P.S. Just to be clear, my stance hasn’t changed… while I’m under no illusions that modern urban life could exist without motor vehicles, I’m still dead against self centered idiot driving…Having to be extra alert and not going places super fast is a fact of life if you choose to drive around cities.
What are you talking a out? You must not get out much if you think “filling 25,000 potholes” has so much as dented our crumbling roads. There are so many streets that are crumbling to gravel in this town that as they are I doubt they’ll be usable in a couple decades time.
And “car subsidy?” Whatever you’re smoking you should put it away, pal. I cycle.
The “No Right on Red” signs are already ubiquitous, including at some intersections where they are clearly un-necessary. Remove those, and don’t put up any more unless there is a real safety issue. Optimizing traffic flow helps to prevent driver frustration, and so it is a safety mechanism.
” Optimizing traffic flow helps to prevent driver frustration, and so it is a safety mechanism.”
Really? THAT is your reasoning?
Back to Reefer Madness, Road Rage edition.
It’s safer for pedestrians to give uninterrupted ROW to vehicles.
It’s absolutely incredible how thoughtless drivers are to consider their own frustration above anything else at all, ever. Never at all regretted the choice to stop driving and orient my life around that material fact because look at these people!
I long for the good ‘ol days when you could throw trash out the window on the freeway. Smoke in the grocery store. And of course, crosswalks are there to tempt people into walking in front of cars. Lean on the horn to get them to move because you are in the box stuck waiting.
Stupid, stupid drivers. They all should just be like me, ME, I say! How dare they have feelings! They should just ignore them and just do what I did. Burn your cars! Wait, burn the people in the cars! Can’t afford to live near your work, and there’s no train that goes from your home to work? You dumb dummy!

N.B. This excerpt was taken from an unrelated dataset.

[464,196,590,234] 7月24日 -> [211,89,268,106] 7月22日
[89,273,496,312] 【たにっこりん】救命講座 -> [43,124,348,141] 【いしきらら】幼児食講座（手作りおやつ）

BURN!!
You’re gonna smoosh a pedestrian over it.
Making it more convenient to drive isn’t going to reduce traffic, it’s going to increase traffic.
Making driving something that isn’t confusing or unnecessarily restricted will save lives by making it easier to drive safely. If you want results, work WITH people. If you want to be a progressive firebrand in the comment section, shame people for not behaving like you want them to.
okay…
But smooth and unencumbered vehicles in traffic trickles down to the pedestrian because car collisions are unsafe.
Right on red is a relic from a time when there was less traffic and no traffic sensors, just timers. Most of the time when people make a right on red they are doing it wrong.. You aren’t supposed to try to beat traffic to get out on a red.. you are only supposed to do it if there is nothing in or approaching an intersection – no vehicles, no pedestrians. If you are intently staring left looking for a little gap to jet into, you shouldn’t be making the turn. As far as I’m concerned it should be illegal pretty much everywhere.